Music In Mouth made Bell X1 a huge success in their homeland, where they toured with the likes of Snow Patrol, Keane, Starsailor and Aqualung. The album also prompted some more unconventional tour experiences. In 2003, Ireland held the presidency of the European Union, and they sent these rising stars on a tour of Eastern Europe's Ascension States (Bratislava, Krakow, Warsaw, Budapest), where they played in front of bemused, if enthusiastic, local diplomats. "It was a very surreal experience," notes Noonan, "but also a fascinating one and, in many ways, the reason why we became a band in the first place: to experience absolutely everything, the world over."
Which brings us back to where we started, with Flock, a gorgeous album full of lyrical gems and songs that are, by turns, vigorous and aggressive, majestic and elegant, from four men at the top of their game. Noonan, like David Byrne and Nick Cave before him, is a songwriter capable of picking the bones of any social situation to reveal hidden depths and a sometimes tortured melancholy. The wistful "Bad Skin Day," for example, is about the "general sense of inadequacy" Noonan occasionally suffers from; "Rocky Took A Lover" concerns itself with a local Dublin tramp who, one night, finds himself a lady friend; and Natalie is about a woman the singer may or may not have been taken with some years previously.
"I found some notes I'd written about her a while back," he says, "but I can't, for the life of me, remember whether she was real or not."

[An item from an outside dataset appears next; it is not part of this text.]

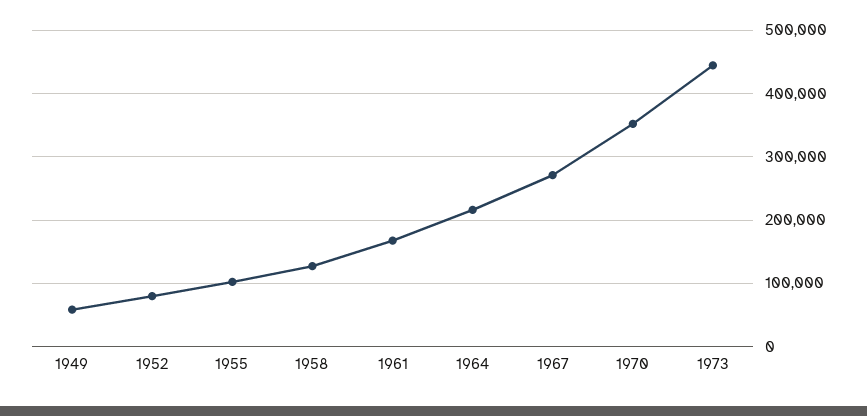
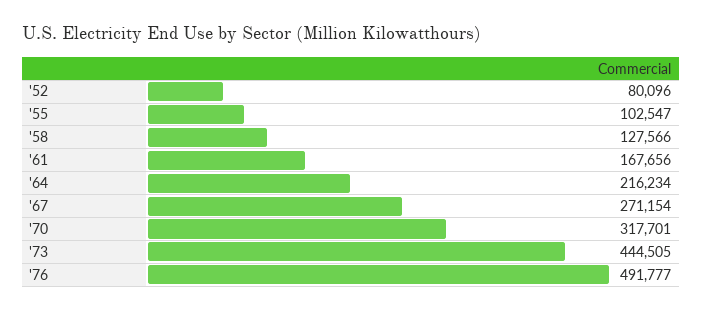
1949: 60000 -> none
1970: 350000 -> 317701
'76: none -> 491777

Flock arrives here in February 2006 via Yep Roc Records, at which point Dublin's best-kept secret will become, finally, common knowledge to us all. And because of this, Paul Noonan, the well-read, at once confident and retiring frontman who doesn't just sing but plays the drums and also, if you're asking, the kazoo, will breathe a sigh of relief.
"The vibe we seem to be getting from everybody right now is, go forth and conquer," he says. "And that's precisely what we intend to do." Their time has come, and their time is now.